So what can you, an individual, do? Isolate, quarantine, shelter in place so as not to spread the disease and to flatten the wave, remembering to appreciate that you’re not stuck at home, you’re safe at home. Go into your yard to listen to the birds and watch the squirrels. Walk your dog; if you don’t have one, foster one, because there’s nothing more soothing than petting a dog or cat. If you live in a highrise, go out onto your balcony and join the chorus of singers or musicians or handclappers showing appreciation for all those laboring in the trenches. If you live in a suburban neighborhood, have a drive-by parade celebrating youngsters’ birthdays with honks and signs and balloons in lieu of in-person parties. Digital books, libraries, concerts, lectures, all of these and more are available online. Listen online to the growing number of out-of-work musicians like David Doucet of the eternally popular Cajun band Beausolail posting webcasts and virtual gigs from courtyards and other improv stages to keep the creative juices flowing and maybe even get a few donations into online tip hats like MusiCares; there are some fabulous syncs of choirs whose members are participating from across the world. Appreciate the community responsibility and generosity of folks like Drew Brees and Ralph Lauren, and if you’re not a millionaire, show your support for restaurants offering take-out meals or purchase gift certificates for later use at B&Bs, which have also lost all business due to event cancellations and home isolation.
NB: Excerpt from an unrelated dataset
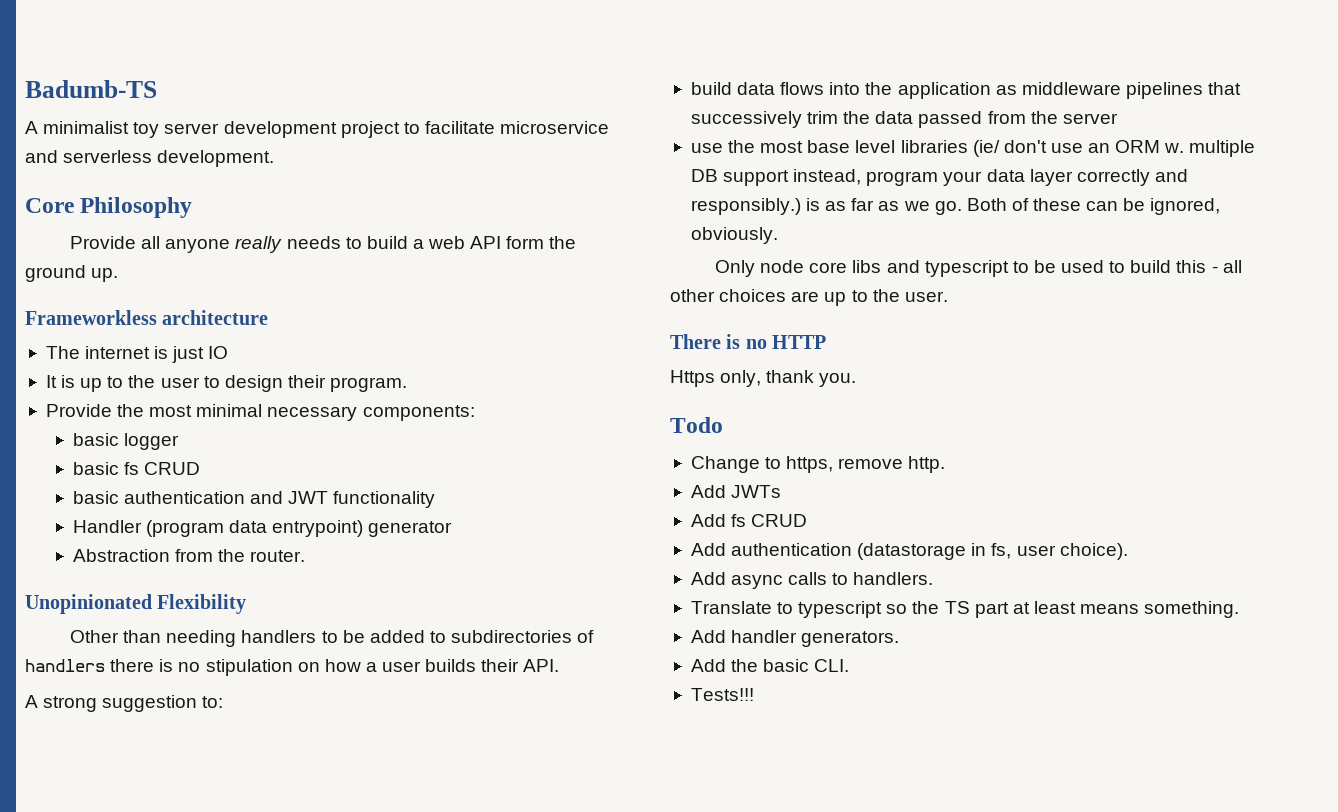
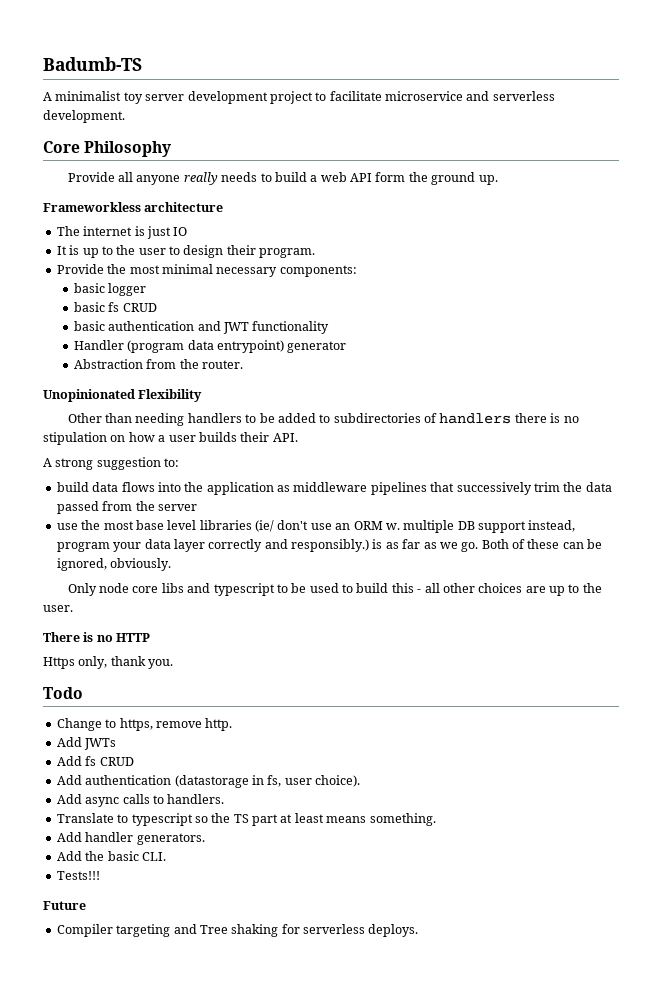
(754, 694) none -> [43,901,86,910] [56,924,419,937] // Future // Compiler targeting and Tree shaking for serverless deploys.

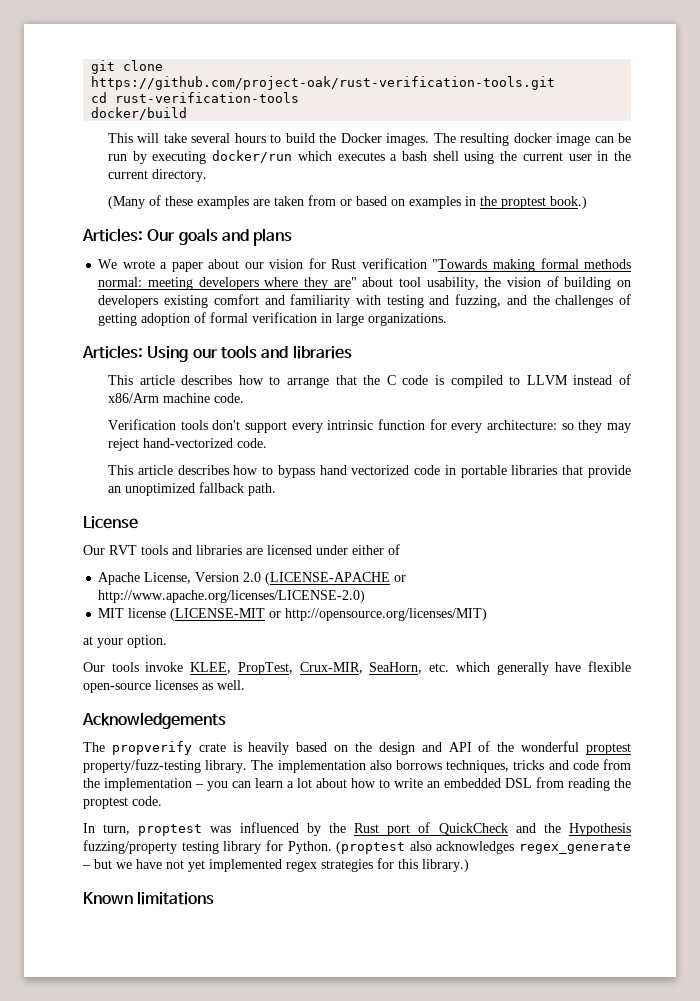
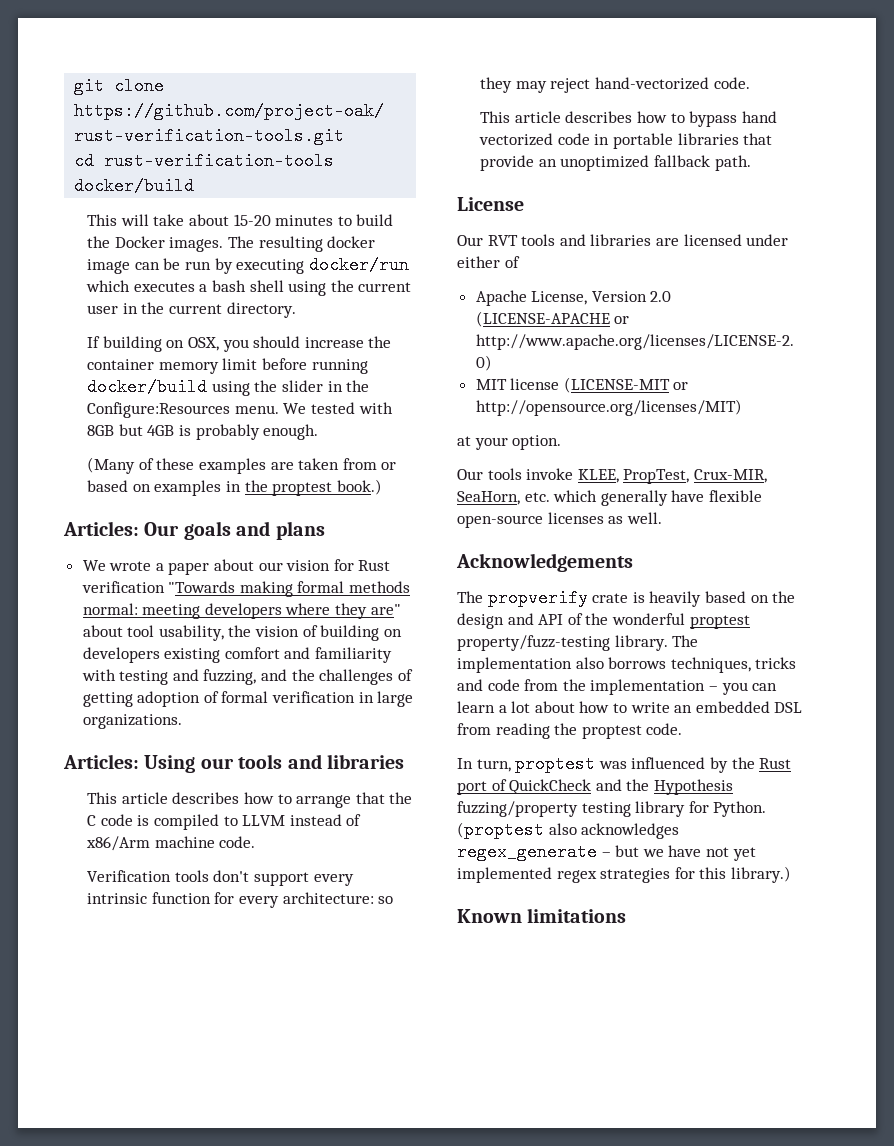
[191,133,266,143] several hours -> [188,214,334,226] about 15-20 minutes
(208, 175) none -> [87,336,392,352] [87,358,368,374] [87,378,370,396] [87,402,393,418] [87,424,319,440] // If building on OSX, you should increase the container memory limit before running docker/build using the slider in the Configure:Resources menu. We tested with 8GB but 4GB is probably enough.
And don’t forget to laugh. As Aunty Acid says, “Please don’t mistake my humor about the virus as a lack of seriousness or concern. Laughing through difficult times happens to be how I got through my entire life so far.” And on Facebook, there are some really hilarious postings:

So you’re staying inside, practicing social distancing and cleaning yourself? Congratulations, you’ve become a house cat.

Some of y’all are gonna be beggin’ Jolene to take your man before this quarantine is over.

Pretty is out. Now men want a woman who can catch a chicken.

Girl, I know you hear these kids out here. I’m ‘bout to bite one (picture of legs lounging in bathtub with dog sticking his head around the curtain)

Dog again: Girl, I almost bit you. Where is your wig, eyelashes and makeup?

Getting real tired of babysitting my mom’s grandkids right now (as old folks, considered the most vulnerable, are no longer available to babysit).

I’m stocking up on ice cream, canned fruit, raspberry sauce and sprinkles. I’m planning to self-isolate for a month of Sundaes.

This quarantine has me realizing why my dog gets so excited about something moving outside, going for a walk or car rides. I think I just barked at a squirrel.

I swear my fridge just said, “What the hell do you want NOW?”

After years of wanting to thoroughly clean my house but lacking the time, this week I discovered that wasn’t the reason.

Mona Lisa taking advantage of the closure of the Louvre to take a little time for herself (shown in sun glasses with exposed legs crossed, cigarette in hand, wine glass and guitar nearby).

My body has absorbed so much soap and disinfectant lately that when I pee, it cleans the toilet.

I never thought I’d see the day when weed was easier to get than hand sanitizer and toilet paper.
I ate 11 times and took 5 naps and it’s still today.

I’m from Louisiana. Talk to me in a language I understand. Is the virus a Category 4 or 5?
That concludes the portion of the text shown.